DATASET EXCERPTS:
..........

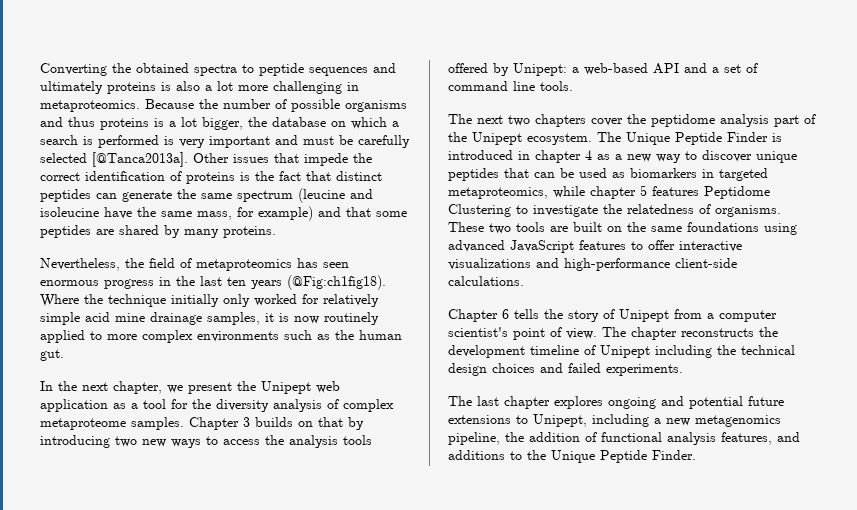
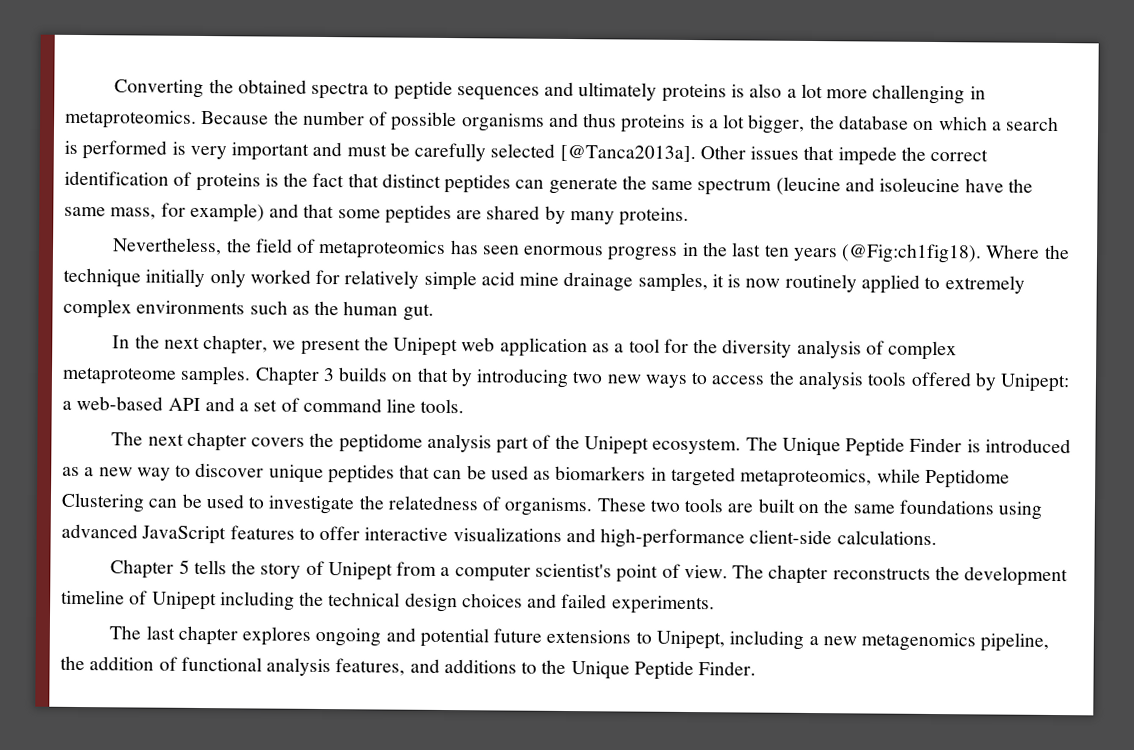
- Where the technique initially only worked for relatively simple acid mine drainage samples, it is now routinely applied to more complex environments such as the human gut.
+ Where the technique initially only worked for relatively simple acid mine drainage samples, it is now routinely applied to extremely complex environments such as the human gut.
- The next two chapters cover the peptidome analysis part of the Unipept ecosystem.
+ The next chapter covers the peptidome analysis part of the Unipept ecosystem.
- The Unique Peptide Finder is introduced in chapter 4 as a new way to discover unique peptides that can be used as biomarkers in targeted metaproteomics, while chapter 5 features Peptidome Clustering to investigate the relatedness of organisms.
+ The Unique Peptide Finder is introduced as a new way to discover unique peptides that can be used as biomarkers in targeted metaproteomics, while Peptidome Clustering can be used to investigate the relatedness of organisms.
- Chapter 6 tells the story of Unipept from a computer scientist's point of view.
+ Chapter 5 tells the story of Unipept from a computer scientist's point of view.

..........

TASK INSTRUCTIONS: The output must match the records word for word, except that no pictures appear.

YOUR RESPONSE:
- Where the technique initially only worked for relatively simple acid mine drainage samples, it is now routinely applied to more complex environments such as the human gut.
+ Where the technique initially only worked for relatively simple acid mine drainage samples, it is now routinely applied to extremely complex environments such as the human gut.
- The next two chapters cover the peptidome analysis part of the Unipept ecosystem.
+ The next chapter covers the peptidome analysis part of the Unipept ecosystem.
- The Unique Peptide Finder is introduced in chapter 4 as a new way to discover unique peptides that can be used as biomarkers in targeted metaproteomics, while chapter 5 features Peptidome Clustering to investigate the relatedness of organisms.
+ The Unique Peptide Finder is introduced as a new way to discover unique peptides that can be used as biomarkers in targeted metaproteomics, while Peptidome Clustering can be used to investigate the relatedness of organisms.
- Chapter 6 tells the story of Unipept from a computer scientist's point of view.
+ Chapter 5 tells the story of Unipept from a computer scientist's point of view.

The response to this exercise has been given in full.